A new study reports that Minimum Unit Pricing (MUP) on alcohol implemented in Scotland is substantially cutting alcohol use within the country. Scotland was the first country in the world to introduce MUP at 50 pence per unit of alcohol. This was a hard won gain for public health over Big Alcohol interests. Now the results of this study by BMJ shows the policy is working even better than expected…

Scotland: MUP Cuts Alcohol Use Substantially

A new study reports that Minimum Unit Pricing (MUP) on alcohol implemented in Scotland is substantially reducing alcohol use within the country.

Scotland was the first country in the world to introduce MUP at 50 pence per unit of alcohol. This was a hard won victory for public health over Big Alcohol interests. Now the results of a new study in the British Medical Journal (BMJ) shows the policy is working even better than expected.
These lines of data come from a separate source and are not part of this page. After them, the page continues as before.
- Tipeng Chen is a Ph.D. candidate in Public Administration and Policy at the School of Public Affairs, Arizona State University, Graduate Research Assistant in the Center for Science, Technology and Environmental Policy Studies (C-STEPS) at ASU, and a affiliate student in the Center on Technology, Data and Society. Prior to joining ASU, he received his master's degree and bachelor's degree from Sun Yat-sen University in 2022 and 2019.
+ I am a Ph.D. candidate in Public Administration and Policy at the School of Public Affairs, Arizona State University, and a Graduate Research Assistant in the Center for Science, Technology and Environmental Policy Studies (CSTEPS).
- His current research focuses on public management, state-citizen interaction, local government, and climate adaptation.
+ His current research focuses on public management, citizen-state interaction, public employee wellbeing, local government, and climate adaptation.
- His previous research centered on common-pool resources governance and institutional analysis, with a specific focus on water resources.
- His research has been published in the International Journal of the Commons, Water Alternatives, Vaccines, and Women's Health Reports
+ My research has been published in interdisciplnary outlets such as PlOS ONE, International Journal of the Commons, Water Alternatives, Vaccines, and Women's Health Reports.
Impact of Minimum Unit Pricing on Alcohol Purchases in Scotland

Researchers analyzed data from Kantar Worldpanel, a consumer database comprising of 30,000 British households which includes data on all take-home alcohol purchases. Thousands of households in Scotland were analysed over a four-year period, before and for the first eight months after the introduction of MUP on May 1, 2018. They were compared against thousands of households in England – where MUP is not in place – as a control.

The study found:

  • Overall, MUP has corresponded with a reduction of 9.5g in the amount of alcohol purchased on average – per adult, per household, per week – in Scotland. That is the equivalent of slightly over one unit, or roughly half a pint of beer.
  • By far, it was the highest consuming households that cut back on buying alcohol – accounting for a weekly drop of around 15g per adult.
  • The reduction was greater in “lower income households and only occurred in the top fifth of households by income that purchased the greatest amount of alcohol”.
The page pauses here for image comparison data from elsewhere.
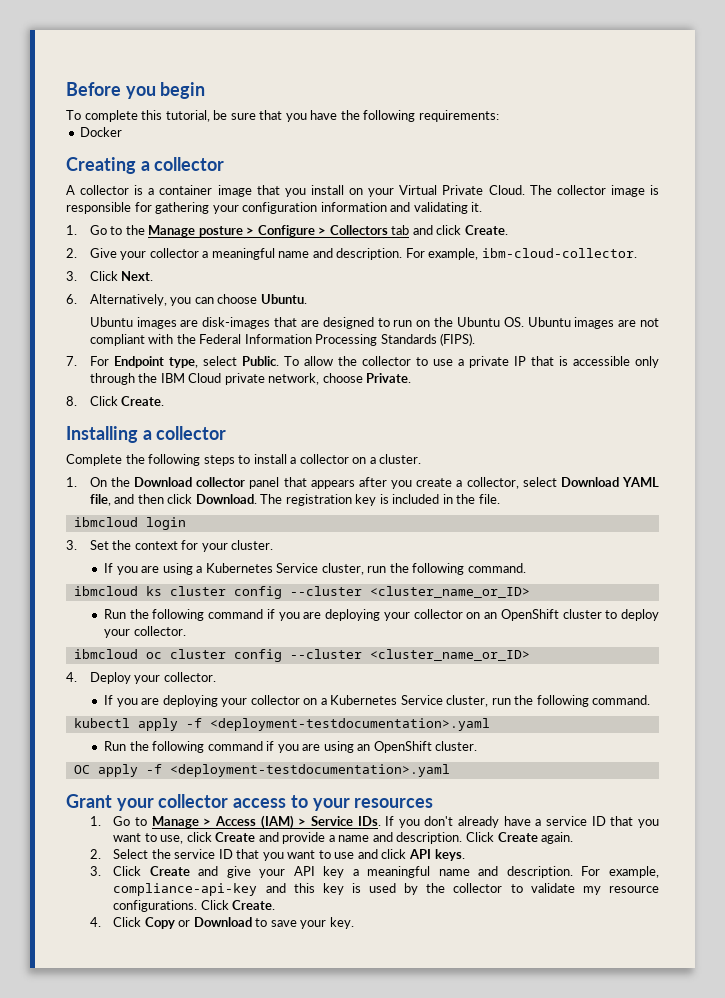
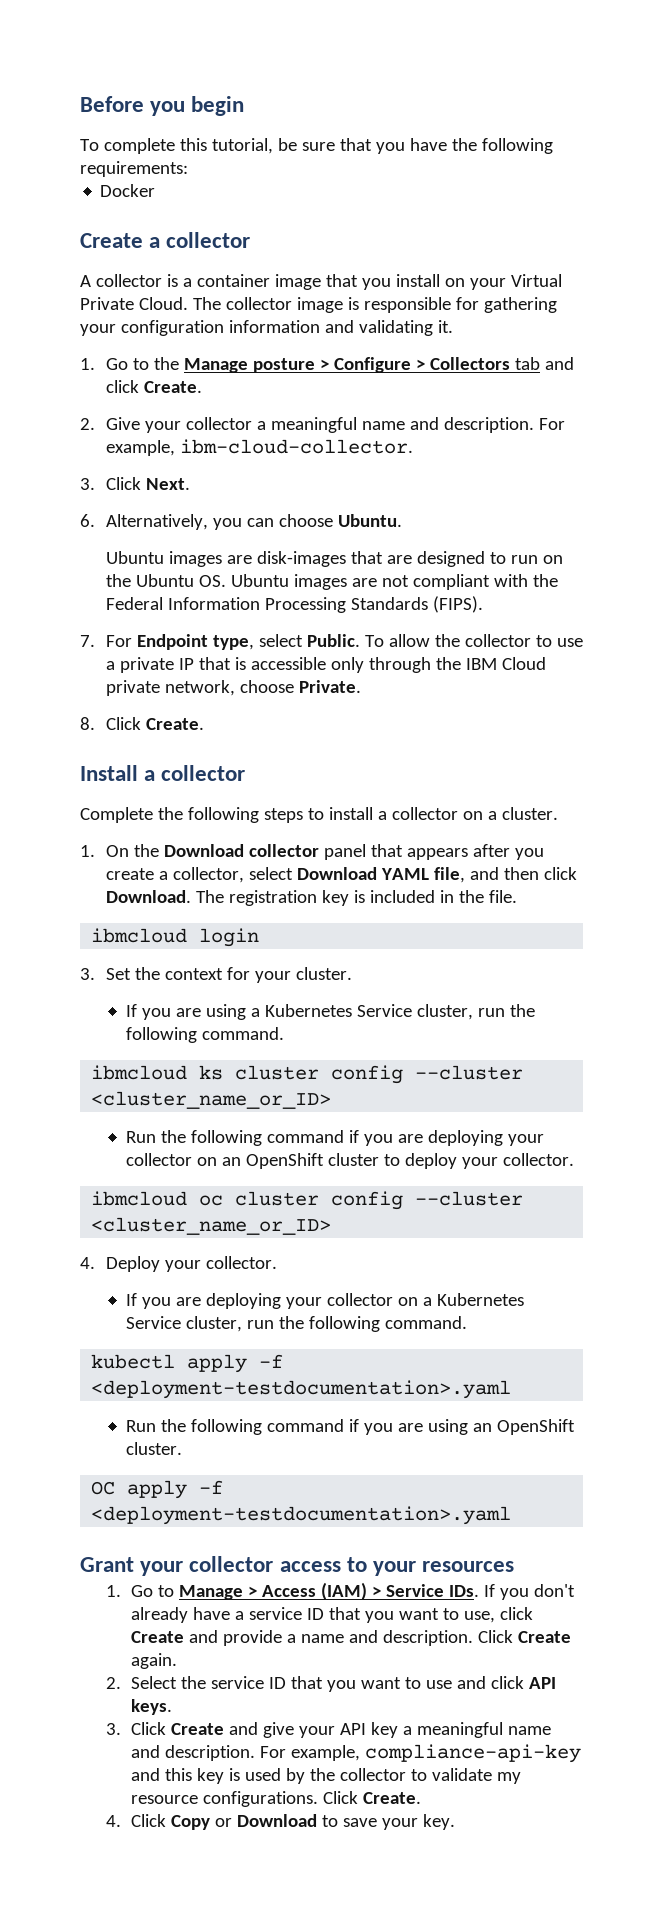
- Creating a collector
+ Create a collector
- Installing a collector
+ Install a collector

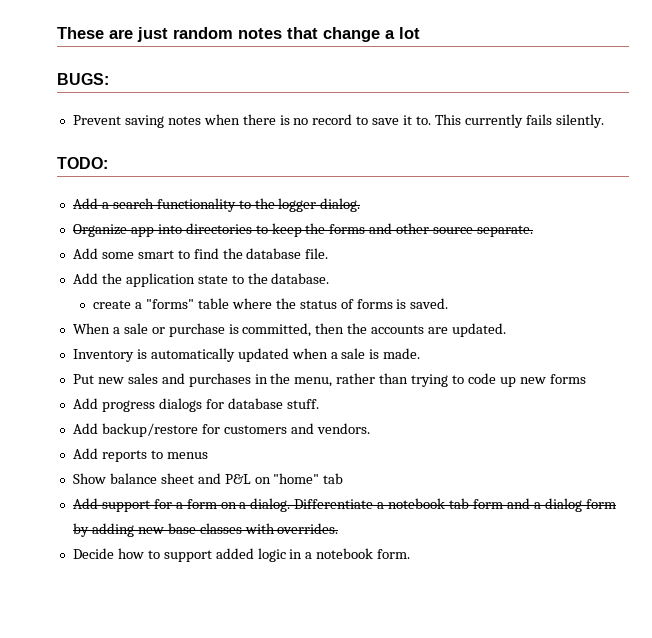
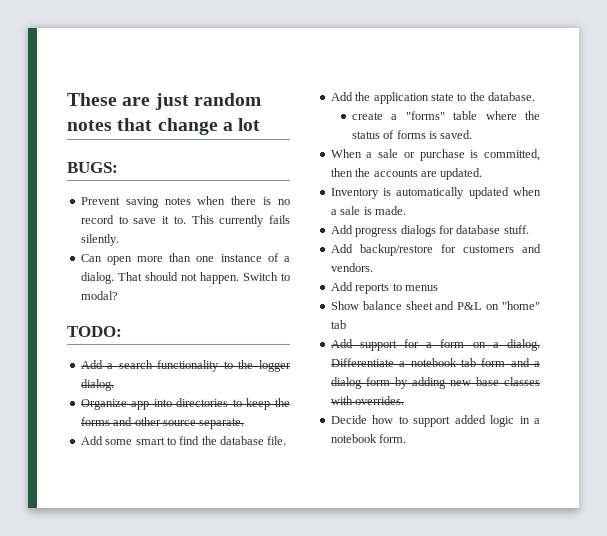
+ Can open more than one instance of a dialog. That should not happen. Switch to modal?
- Put new sales and purchases in the menu, rather than trying to code up new forms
MUP exceeds expectations for public health gains

Before the policy was introduced, modelling predicted that it would result in 2,036 fewer alcohol-related deaths and 38,859 alcohol-related hospital admissions over the first 20 years compared to a Scotland without MUP.
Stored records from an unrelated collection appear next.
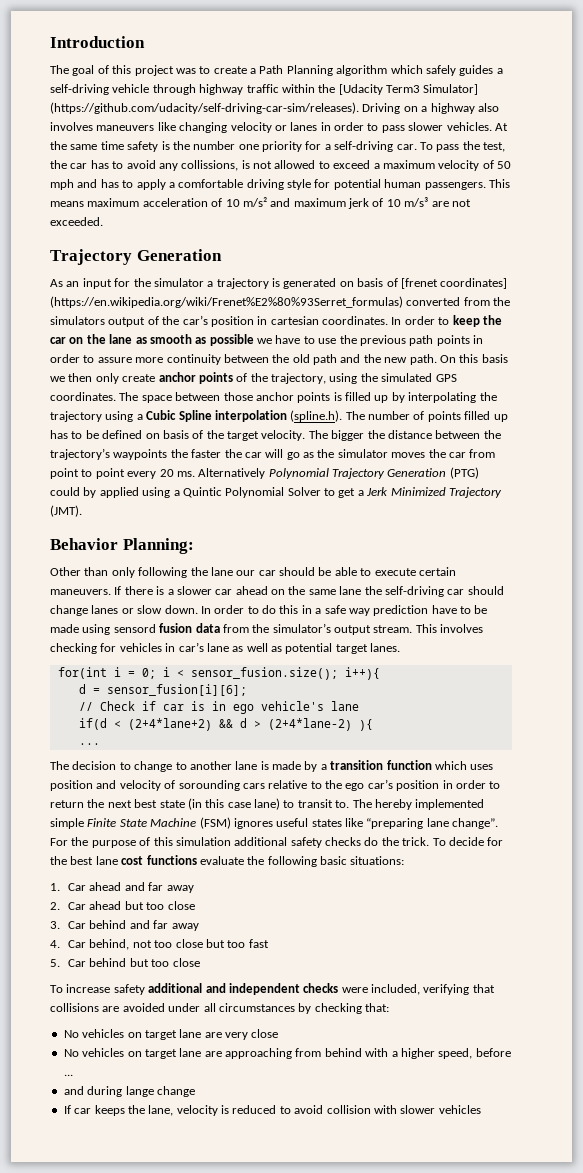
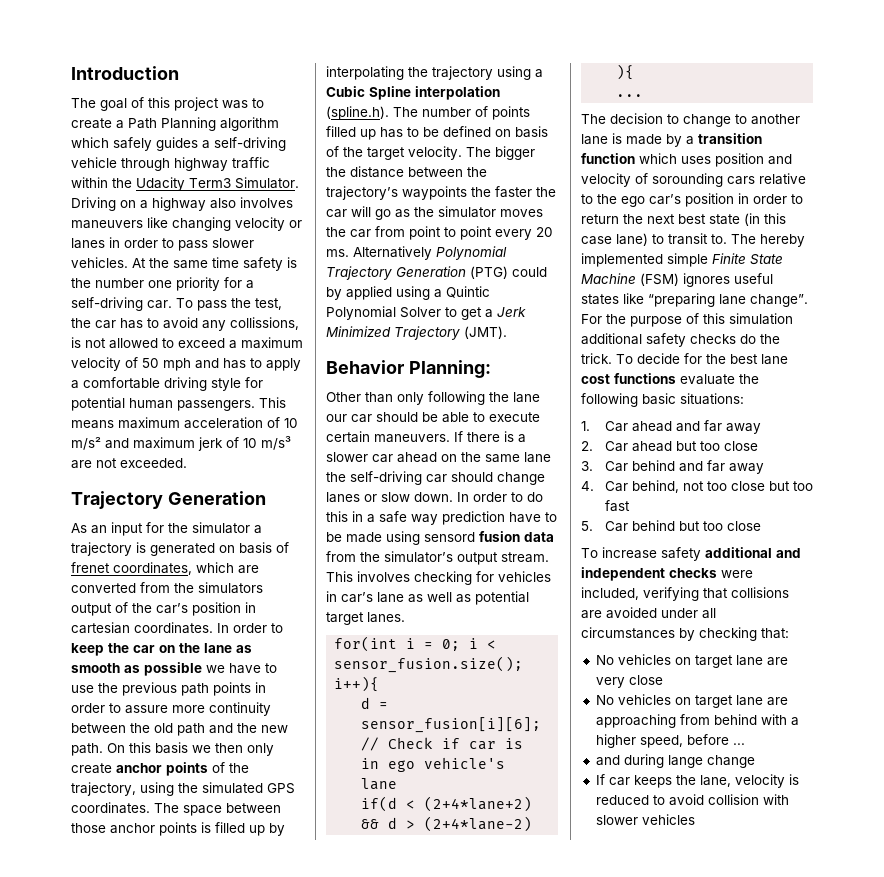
- The goal of this project was to create a Path Planning algorithm which safely guides a self-driving vehicle through highway traffic within the [Udacity Term3 Simulator] (https://github.com/udacity/self-driving-car-sim/releases). Driving on a highway also involves maneuvers like changing velocity or lanes in order to pass slower vehicles.
+ The goal of this project was to create a Path Planning algorithm which safely guides a self-driving vehicle through highway traffic within the Udacity Term3 Simulator. Driving on a highway also involves maneuvers like changing velocity or lanes in order to pass slower vehicles.
- As an input for the simulator a trajectory is generated on basis of [frenet coordinates] (https://en.wikipedia.org/wiki/Frenet%E2%80%93Serret_formulas) converted from the simulators output of the car’s position in cartesian coordinates.
+ As an input for the simulator a trajectory is generated on basis of frenet coordinates, which are converted from the simulators output of the car’s position in cartesian coordinates.

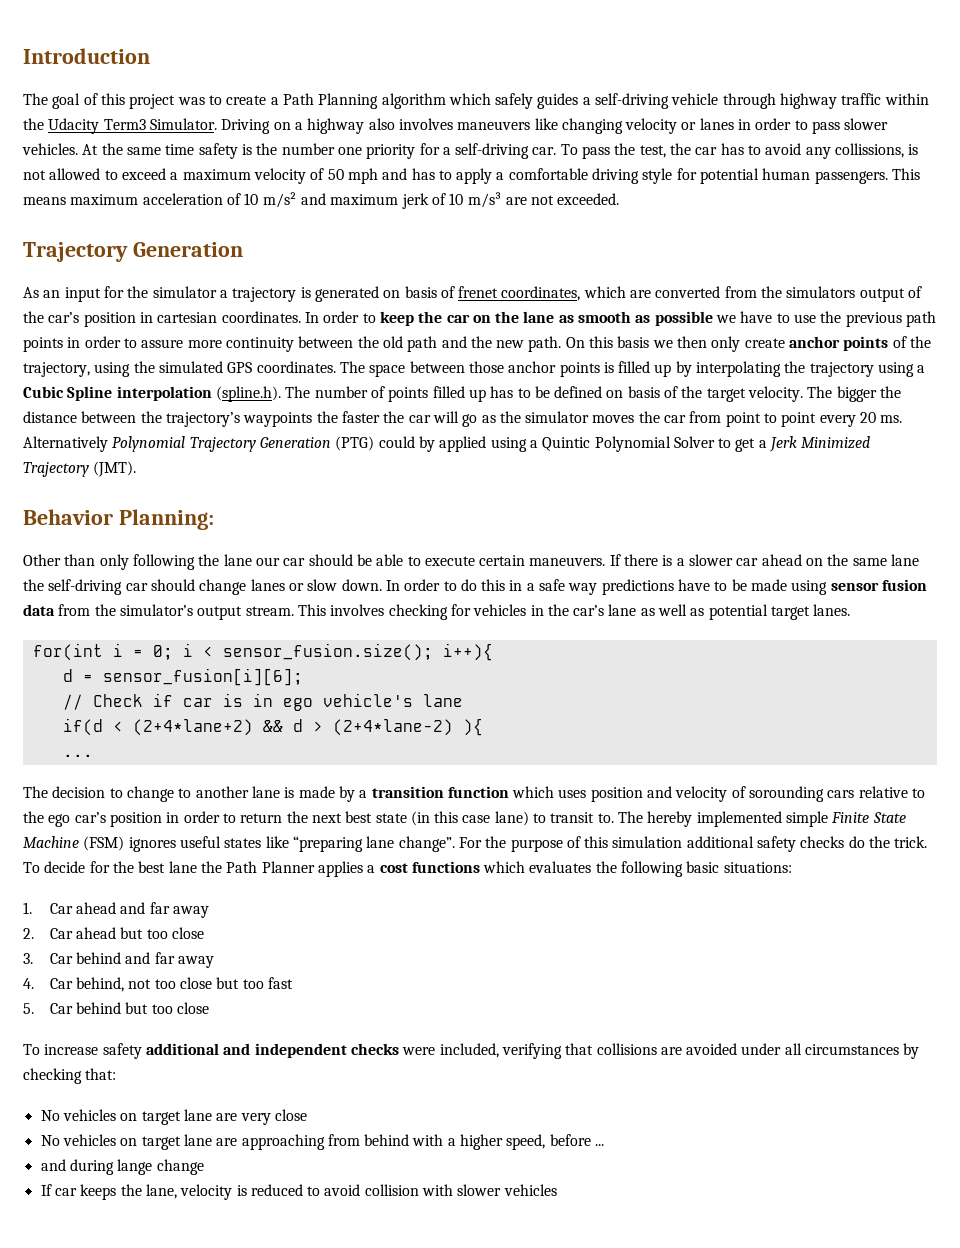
- In order to do this in a safe way prediction have to be made using sensord fusion data from the simulator’s output stream.
+ In order to do this in a safe way predictions have to be made using sensor fusion data from the simulator’s output stream.
- This involves checking for vehicles in car’s lane as well as potential target lanes.
+ This involves checking for vehicles in the car’s lane as well as potential target lanes.
- To decide for the best lane cost functions evaluate the following basic situations:
+ To decide for the best lane the Path Planner applies a cost functions which evaluates the following basic situations:

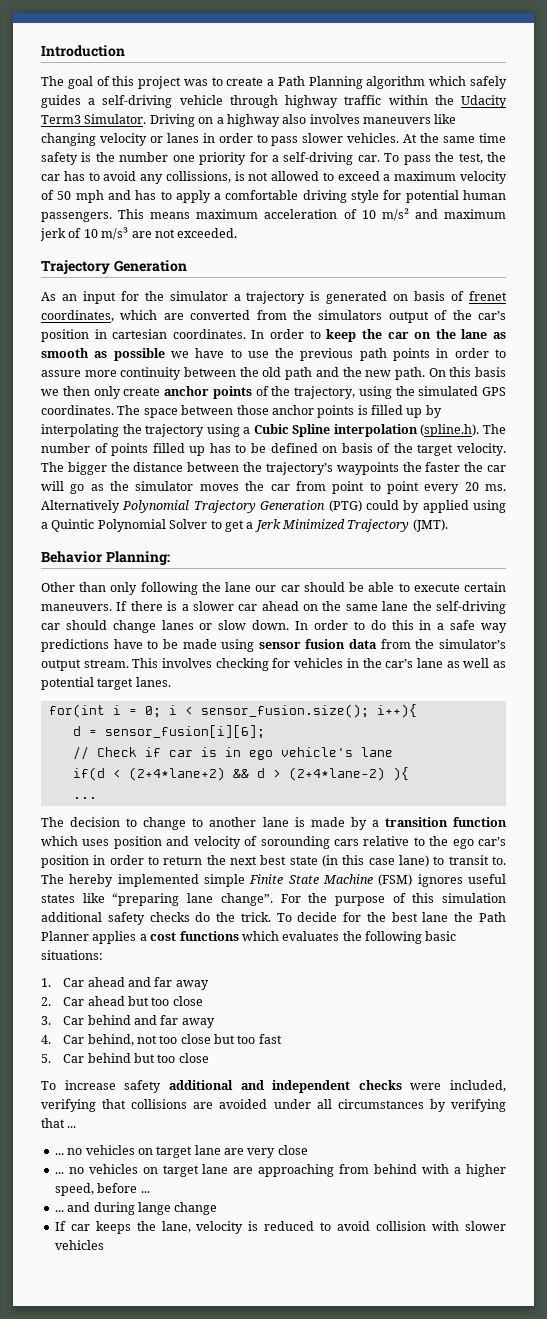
- To increase safety additional and independent checks were included, verifying that collisions are avoided under all circumstances by checking that:
- No vehicles on target lane are very close
+ To increase safety additional and independent checks were included, verifying that collisions are avoided under all circumstances by verifying that ...
+ ... no vehicles on target lane are very close
- No vehicles on target lane are approaching from behind with a higher speed, before ...
+ ... no vehicles on target lane are approaching from behind with a higher speed, before ...
- and during lange change
+ ... and during lange change

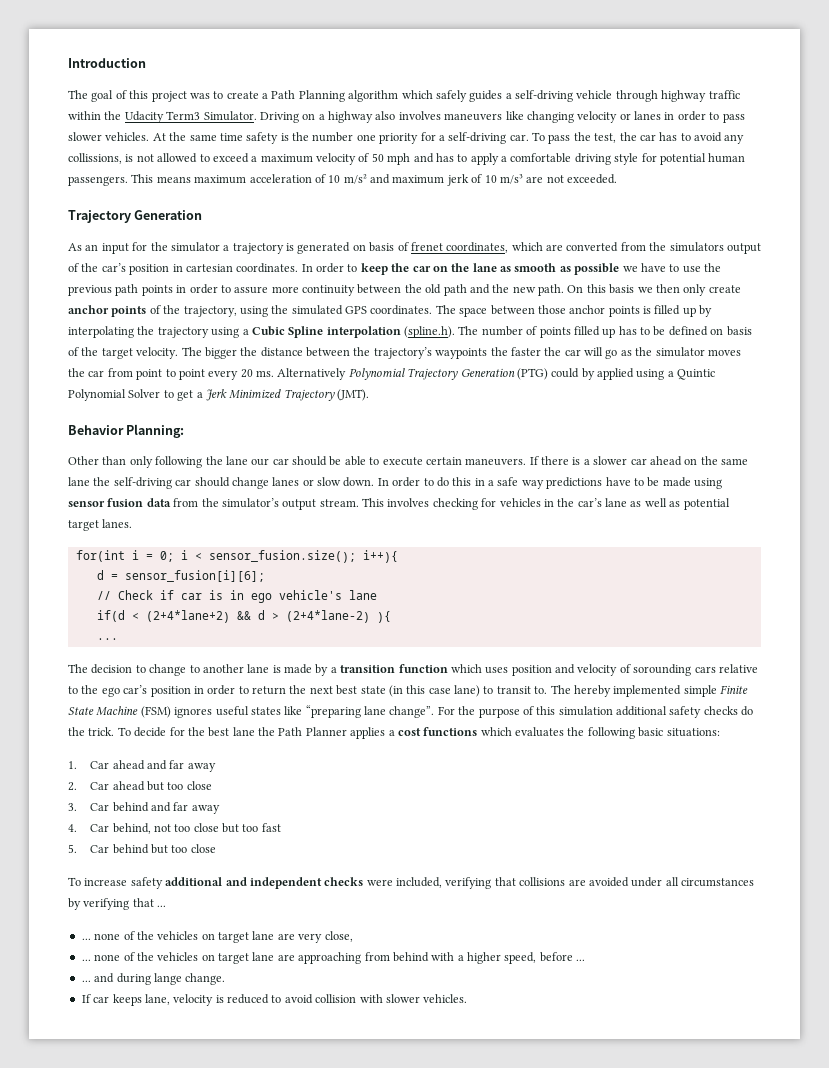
- ... no vehicles on target lane are very close
- ... no vehicles on target lane are approaching from behind with a higher speed, before ...
+ ... none of the vehicles on target lane are very close,
+ ... none of the vehicles on target lane are approaching from behind with a higher speed, before ...
- ... and during lange change
+ ... and during lange change.
- If car keeps the lane, velocity is reduced to avoid collision with slower vehicles
+ If car keeps lane, velocity is reduced to avoid collision with slower vehicles.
However, that was predicated on an annual reduction in per capita alcohol consumption of around 3.5%. In contrast, the BMJ study found that MUP has coincided with a 7.6% reduction – 2.2 times what was estimated. This means alcohol related death and disease will probably decrease more than twice the amount as expected. 

Surely it is time to follow Scotland’s lead and implement MUP across the rest of the UK. Action is especially pressing for those regions, such as north east England, with comparable levels of harm from alcohol,” wrote the authors of the study, as per, News Medical.